Ne pas reconnaître l’état du terrain, c’est risquer des confusions importantes, où l’on continue à appliquer des stratégies de résolution de problèmes qui ne font qu’augmenter la pression sur les acteurs et actrices de l’Eglise, qui doivent faire face au dilemme de devoir assurer toujours plus avec moins de ressources – ce qui mène à un épuisement généralisé. Dans leur livre, Hartmann et Knieling invitent de manière conséquente à penser en fonction des ressources des acteurs et actrices et pas uniquement au niveau des stratégies institutionnelles.
Une théologie en accord avec la complexité
Tant les paraboles et images du Royaume liées à la croissance agricole (Mc 4 ; Mt 13), que les paraboles du jugement dernier (Mt 25) nous placent dans une situation où nous découvrons progressivement la réalité du projet de Dieu pour sa création. Elles nous invitent à développer une attention pour ce qui émerge, pour la manière dont nous sommes nous-mêmes transformés par ce qui arrive et à développer un jugement rétrospectif.
Cette attention pour ce qui émerge correspond également à une compréhension de l’Eglise large, ouverte et plurielle, qui permet une diversité de forme pour se déployer dans le monde. Les bases ecclésiologiques données par des textes comme la confession d’Augsburg ou la déclaration de Barmen permettent cette flexibilité : une Eglise précaire, qui n’est pas rigidifiée dans sa forme.
Tout en insistant sur la liberté de l’Esprit-Saint de laquelle participent les membres de l’Eglise – une liberté qui s’oppose à tout ce qui étouffe et qui crée des espaces de créativité – les auteurs insistent également sur l’importance du discernement des esprits. C’est en se mettant à l’écoute du Christ que l’on fait la différence entre l’esprit où l’on collabore au projet de Dieu pour sa création, et un esprit qui résiste à l’oeuvre de Dieu.
Pragmatisme et spiritualité
S’il s’agit de s’engager dans une approche pragmatique du développement ecclésial, qui sait se servir du savoir accumulé par les générations précédentes, en Eglise cette approche doit se reposer sur une praxis spirituelle individuelle et collective. Les acteurs et actrices du développement ecclésial gagnent à développer une perception de la réalité basée sur l’intuition, à chercher des temps d’arrêt, à créer de l’espace et du retard, pour ne pas être le nez dans le guidon par rapport aux situations complexes.
Le pari fait par les auteurs est que le suivi d’exercices spirituels ou la pratique de la prière contemplative créent un espace de liberté qui favorise l’action en terrain complexe. Le but n’est pas d’instrumentaliser ces pratiques pour une activité plus efficiente, mais d’ancrer l’activité dans une base qui permet aux personnes engagées dans le développement ecclésial d’être libre à l’égard de leur activité et de ses résultats : la relation à Dieu lui-même comme base du travail.

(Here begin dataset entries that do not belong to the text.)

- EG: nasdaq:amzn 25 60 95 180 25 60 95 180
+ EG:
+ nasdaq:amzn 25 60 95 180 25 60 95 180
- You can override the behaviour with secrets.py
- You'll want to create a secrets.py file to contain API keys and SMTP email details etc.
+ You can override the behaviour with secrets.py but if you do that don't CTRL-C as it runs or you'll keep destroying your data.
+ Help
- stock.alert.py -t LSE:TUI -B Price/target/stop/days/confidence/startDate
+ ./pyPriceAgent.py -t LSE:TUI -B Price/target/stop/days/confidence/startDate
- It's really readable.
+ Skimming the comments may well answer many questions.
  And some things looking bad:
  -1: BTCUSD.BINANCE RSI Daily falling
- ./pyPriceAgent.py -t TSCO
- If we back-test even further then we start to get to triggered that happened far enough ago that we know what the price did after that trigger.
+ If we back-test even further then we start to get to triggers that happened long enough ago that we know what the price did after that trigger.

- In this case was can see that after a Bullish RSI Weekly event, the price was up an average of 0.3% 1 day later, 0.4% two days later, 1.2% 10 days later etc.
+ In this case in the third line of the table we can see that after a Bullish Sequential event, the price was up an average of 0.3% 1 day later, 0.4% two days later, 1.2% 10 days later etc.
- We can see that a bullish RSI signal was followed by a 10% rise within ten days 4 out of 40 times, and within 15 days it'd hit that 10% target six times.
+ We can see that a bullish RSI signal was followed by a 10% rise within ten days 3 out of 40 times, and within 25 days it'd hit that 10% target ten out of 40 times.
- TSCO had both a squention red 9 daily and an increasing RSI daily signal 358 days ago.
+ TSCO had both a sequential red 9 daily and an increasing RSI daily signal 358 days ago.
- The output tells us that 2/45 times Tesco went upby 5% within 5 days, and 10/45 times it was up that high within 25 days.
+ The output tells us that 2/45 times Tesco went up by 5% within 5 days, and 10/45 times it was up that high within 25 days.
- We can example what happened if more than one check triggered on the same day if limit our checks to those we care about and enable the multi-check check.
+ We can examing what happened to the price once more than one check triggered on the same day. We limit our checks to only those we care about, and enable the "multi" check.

Hartmann et Knieling pensent également ce lien entre développement d’Eglise et spiritualité d’un point de vue collectif. Dans le livre ils proposent des animations qui mettent la créativité collective au service de projets concrets ou encore d’accueillir les résistances au changement. Ce caractère collectif du développement ecclésial mène à penser la relation entre acteurs sous forme d’un réseau ouvert : ce ne sont pas uniquement les personnes à l’interne de la communauté ecclésiale qui contribuent au développement de l’Eglise, mais c’est dans leur relation avec les personnes qui se trouvent à sa marge que celui-ci atteint sa pleine envergure.
Appréciation
Ce livre est une pépite d’intuitions et d’idées. Mon résumé est à ce titre plutôt pauvre. Pour celles et ceux qui savent lire l’allemand, c’est une lecture qui rafraîchit l’esprit et donne envie de pratiquer. Les auteurs arrivent à mettre en lumière les énergies libérées par la crise que vivent les églises traditionnelles.

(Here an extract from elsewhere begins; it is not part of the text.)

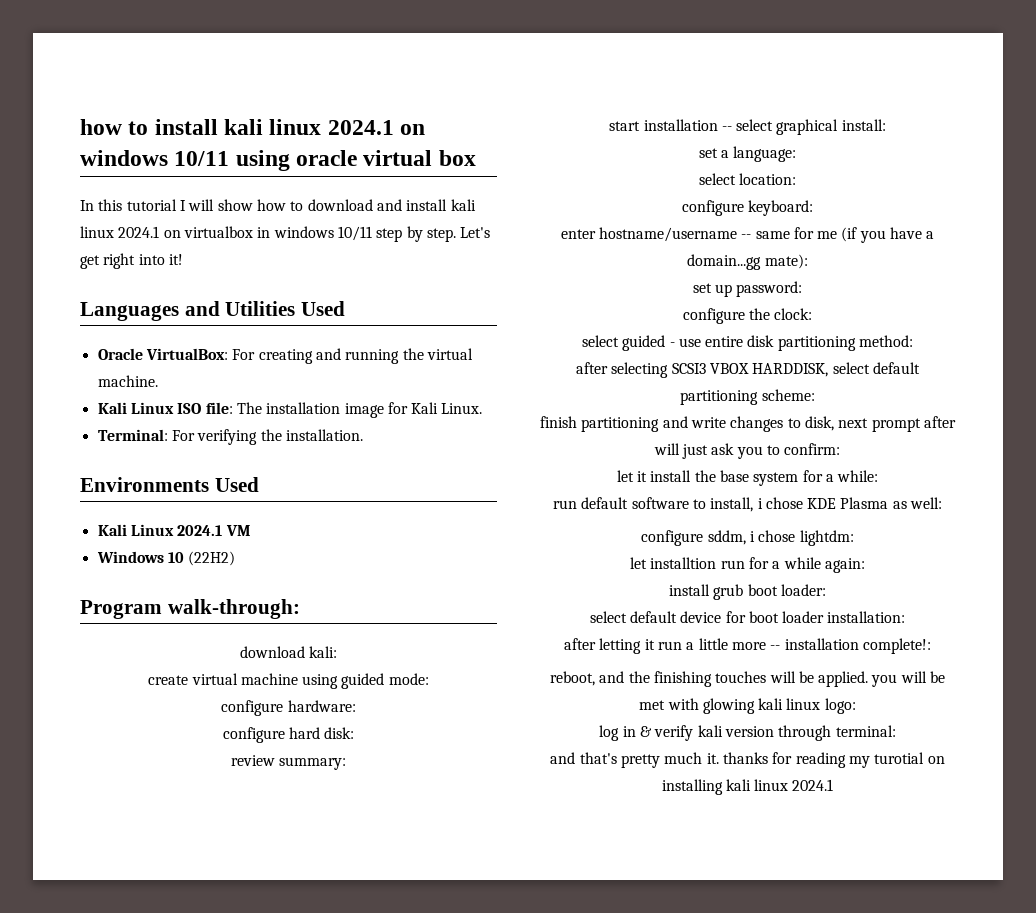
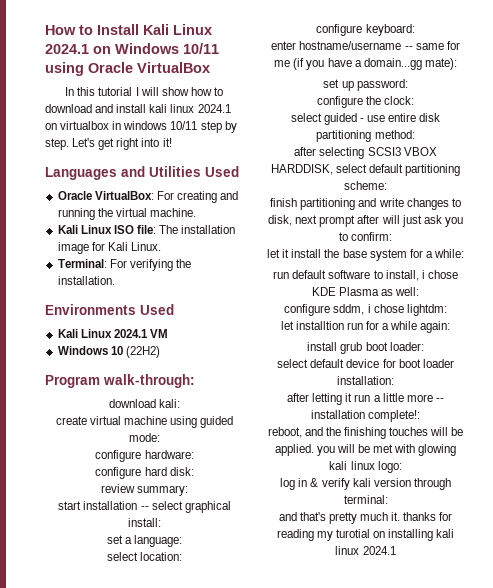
- how to install kali linux 2024.1 on windows 10/11 using oracle virtual box
+ How to Install Kali Linux 2024.1 on Windows 10/11 using Oracle VirtualBox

L’un des points forts, à mon sens, et le fait que l’écriture de Hartmann et Knieling arrive à tenir ensembles de manière fluide et cohérente des éléments tirés d’une théorie managériale, de la théologie et de la vie de foi. Ils ne se gênent pas de faire de la théologie et sont en même temps capable d’adopter une attitude pragmatique, orientée par une perception attentive de la réalité. J’apprécie tout particulièrement l’attention portée à la dimension collective, tant d’un point de vue organisationnel que d’un point de vue spirituel.
Le défaut principal est sans doute que ce livre est en allemand. Une traduction en Français serait la bienvenue ! C’est également un livre qui reste relativement court : chaque idée mériterait des développement plus approfondis. Cependant, les nombreuses références en note de fin permettent d’approfondir l’enquête pour celles et ceux qui le souhaitent. De plus, ce livre ne permet pas de faire l’économie de la pratique et de l’expérimentation personnelle. Mais il encourage à s’y plonger joyeusement !

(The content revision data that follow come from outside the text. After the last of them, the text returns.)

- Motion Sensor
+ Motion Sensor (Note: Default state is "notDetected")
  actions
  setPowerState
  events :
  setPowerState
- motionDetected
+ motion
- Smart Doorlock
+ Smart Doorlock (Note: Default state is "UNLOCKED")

Si cet article t’as intéressé ou interpellé, n’hésites pas à partager ou à commenter!
Cette création est mise à disposition selon les termes de la Licence Creative Commons Paternité 4.0 International.
- Isabel Hartmann & Reiner Knieling, Gemeinde neu denken. Geistliche Orientierung in wachsender Komplexität, Gütersloh, Gütersloher Verlagshaus, 2014[↩]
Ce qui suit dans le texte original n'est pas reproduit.